We place my father’s red scarf, his golf hat, and his best suit in the coffin, but not his passport. The last trip he took: Ethiopia, 2005. Where he is going, nationality does not matter because it is beyond the State. Where he is going, what matters is what life he had led. He is ready for the journey: wearing the pilgrim’s outfit, with a rosary in one hand and a cane in another, he is ready to go to the otherworld. We wish him a safe journey. We close the lid of the coffin. XIX.

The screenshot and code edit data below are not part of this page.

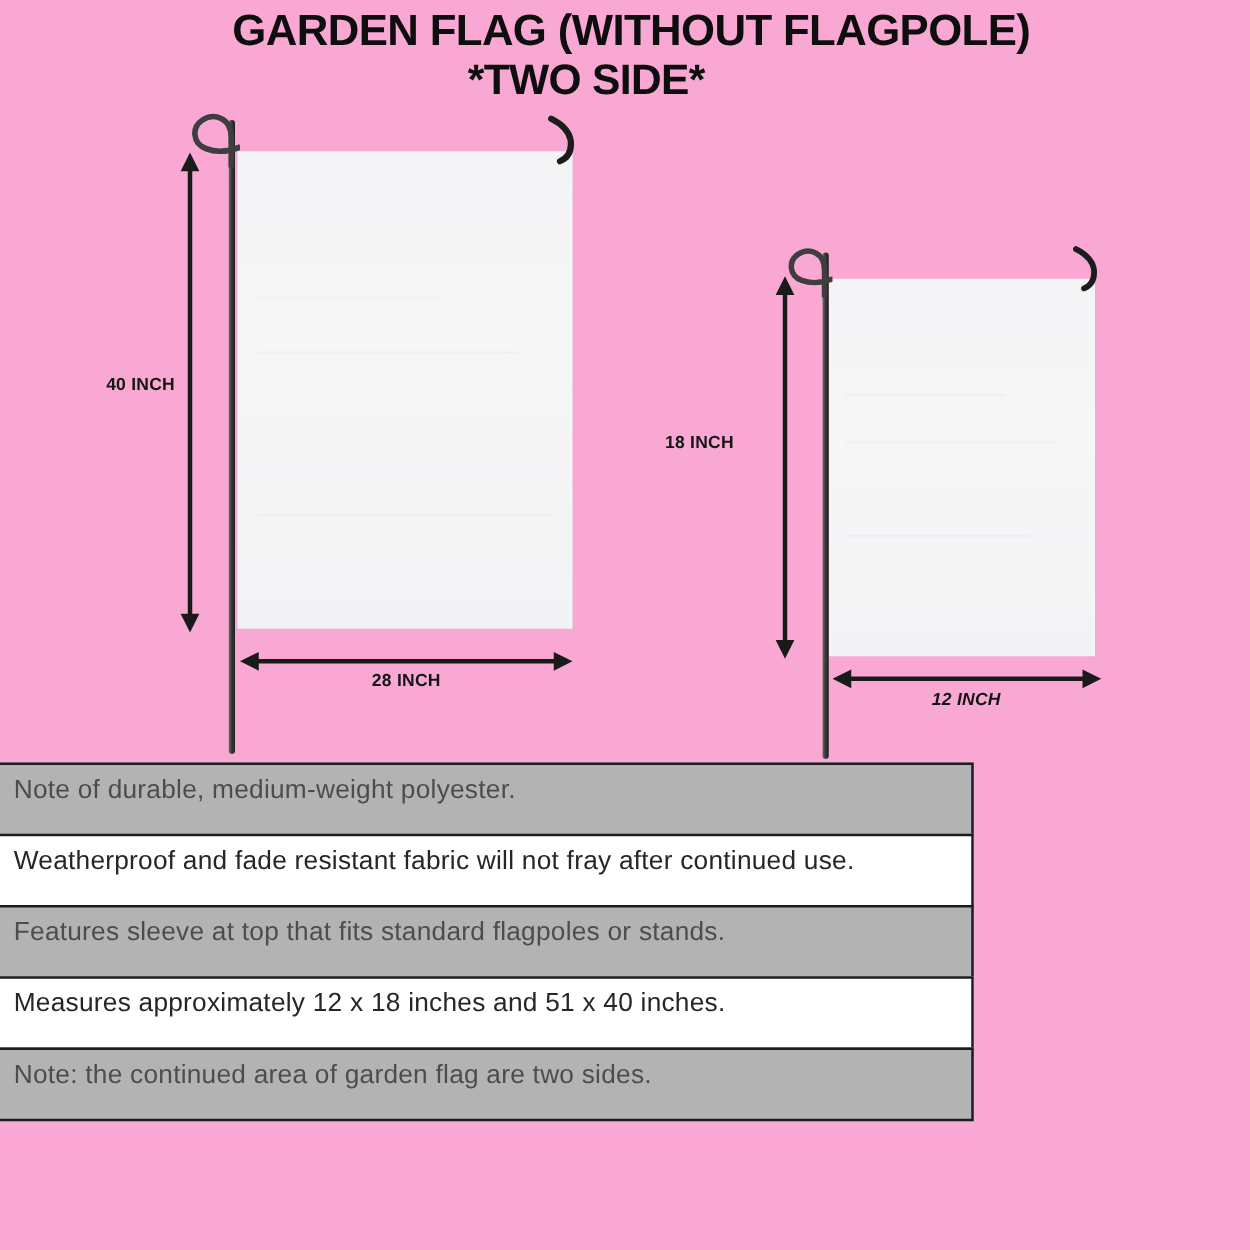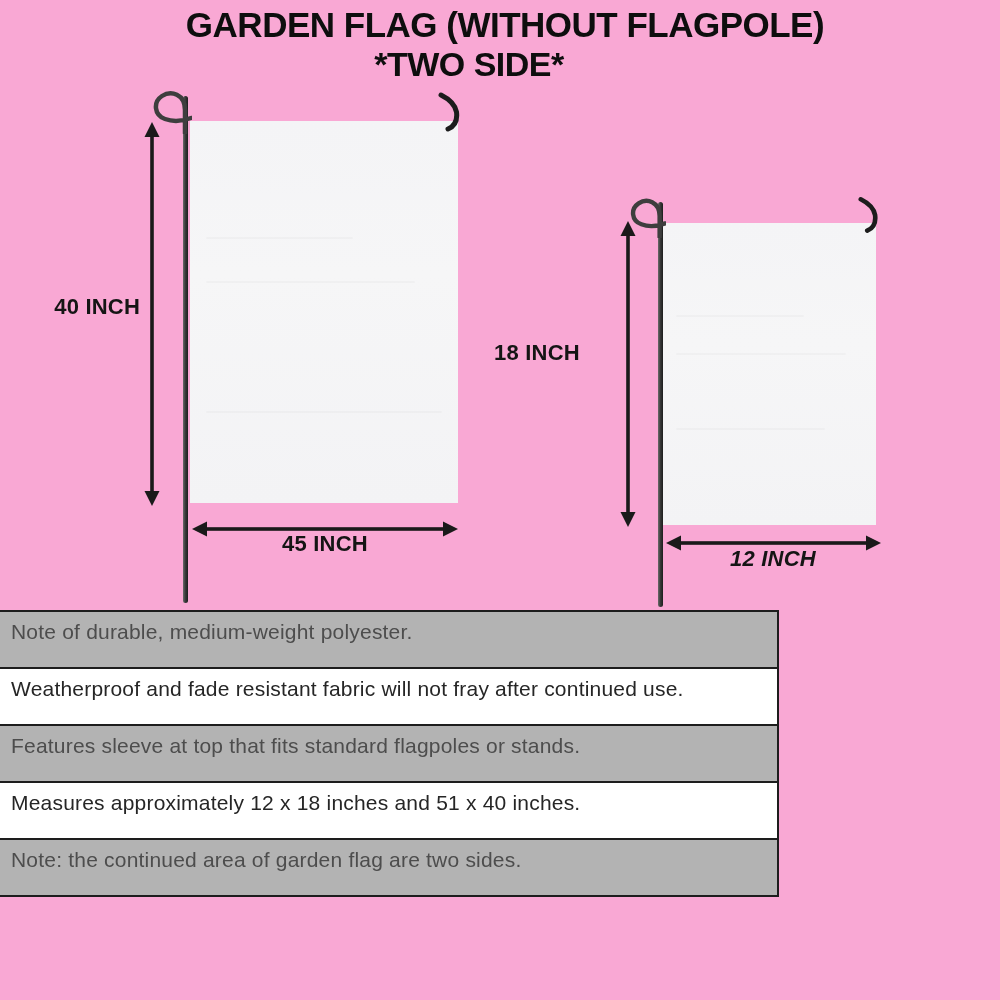--- a/index.html
+++ b/index.html
@@ -41,7 +41,7 @@
   .icon-svg{ position:absolute; }
 
   .dim-label{
-    position:absolute; font-size:22px; font-weight:bold; color:#151515;
+    position:absolute; font-size:14px; font-weight:bold; color:#151515;
     letter-spacing:0.2px; line-height:22px; white-space:nowrap;
   }
   .lbl-h40{ left:30px;  top:296px; width:110px; text-align:right; }

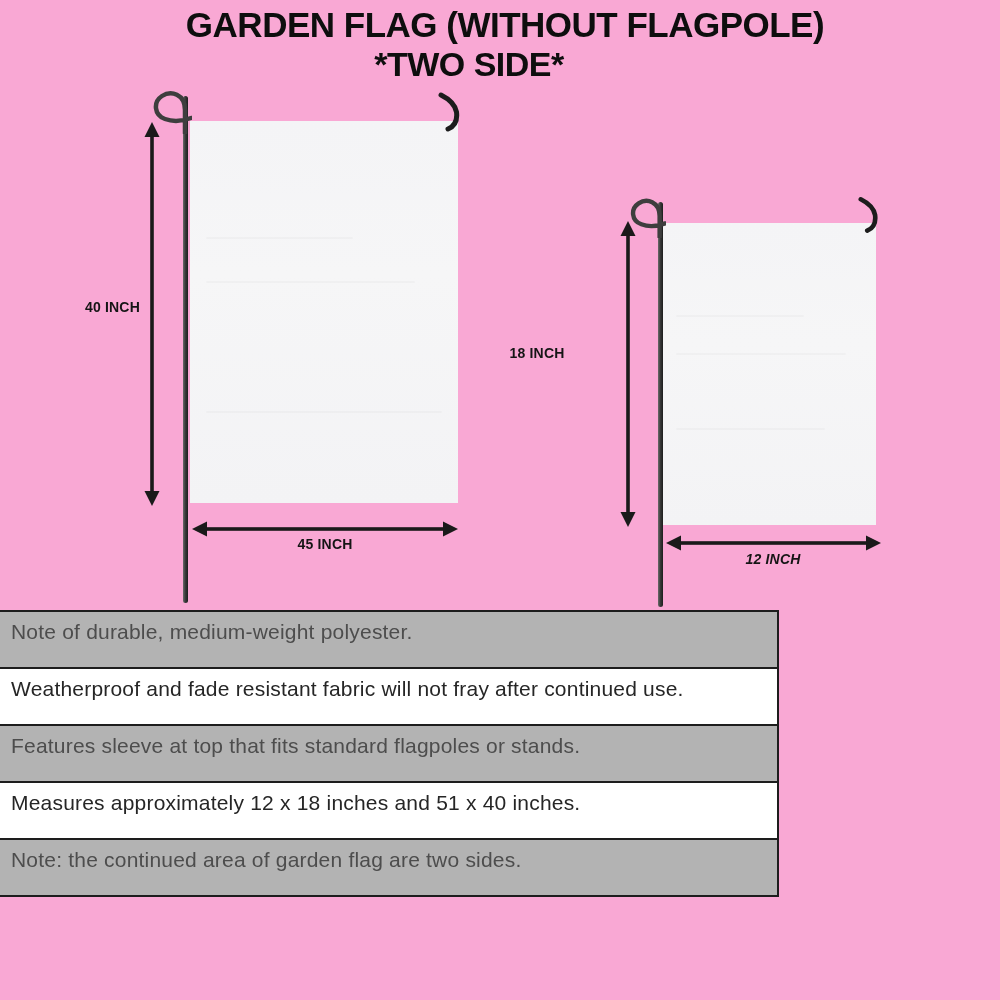--- a/index.html
+++ b/index.html
@@ -46,7 +46,7 @@
   }
   .lbl-h40{ left:30px;  top:296px; width:110px; text-align:right; }
   .lbl-w28{ left:240px; top:533px; width:170px; text-align:center; }
-  .lbl-h18{ left:482px; top:342px; width:110px; text-align:center; }
+  .lbl-h18{ left:532px; top:342px; width:110px; text-align:left; }
   .lbl-w12{ left:688px; top:548px; width:170px; text-align:center;font-style:italic; }
 
   .arrow-fill{ fill:#1a1a1a; }

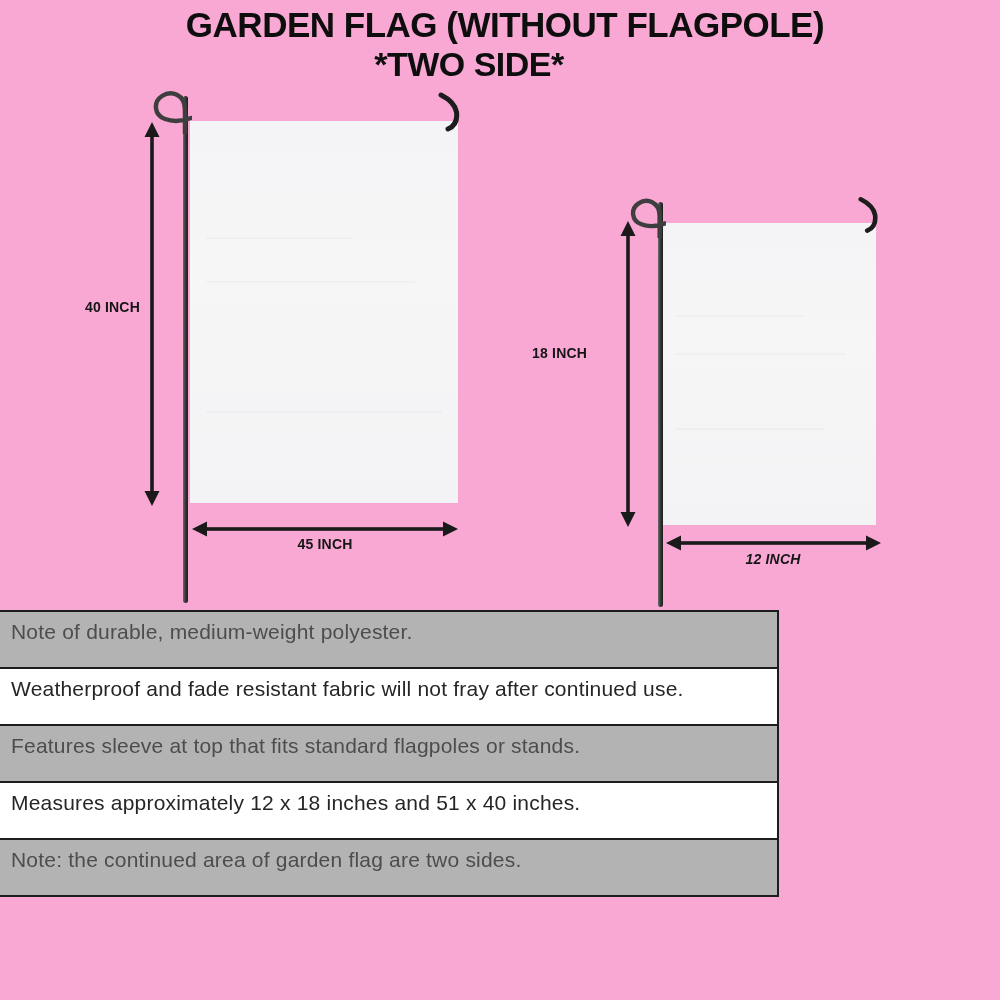--- a/index.html
+++ b/index.html
@@ -105,7 +105,7 @@
     </svg>
 
     <div class="dim-label lbl-h40">40 INCH</div>
-    <div class="dim-label lbl-w28">45 INCH</div>
+    <div class="dim-label lbl-w28">28 INCH</div>
   </div>
 
   <div>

At the end of the journey, home is the only place we can go back to. My father’s urn is placed in the grave, and a heavy sheet of stone covers it. He will have to be alone until my mother’s eventual death, then my brother’s and his family. My grandfather’s spirit who died for his country or who died because it was his job to die as a career officer, may or may not be at Yasukuni Shrine. His body may still be in New Guinea under the overgrown vegetation. After all, it has been nearly sixty years. Maybe there, in someone’s attic in America or Australia, is a photo of a Japanese family his mother, his wife, and three children, meaningless, except for as a war souvenir, an old veteran’s proof of having fought in a war and come back alive. And there is a meaning for that veteran, but for a different reason. And if that old man dies, then there will be no meaning attached to the photo. It will be thrown away.

XX.

I sit in the Indira Gandhi Airport, waiting to board. There’s a delay, and there are no seats left in the waiting area. The entire terminal, all twelve gates, is filled to the brim. I sit on the floor and watch the Tibetan monks in their mauve sweaters and robes carrying white backpacks; Korean tourists and Sikhs in business suites and Indian migrant workers all holding their passports in one hand and boarding passes in another. Here, it does not matter whether you hold on passport or another. It does not matter whether you are entering India or leaving. What matters is that this is a transitory place, an illusionary space created out of one common thing: that we are all in the various stages of going home. We all want to go home. With or without our bodies.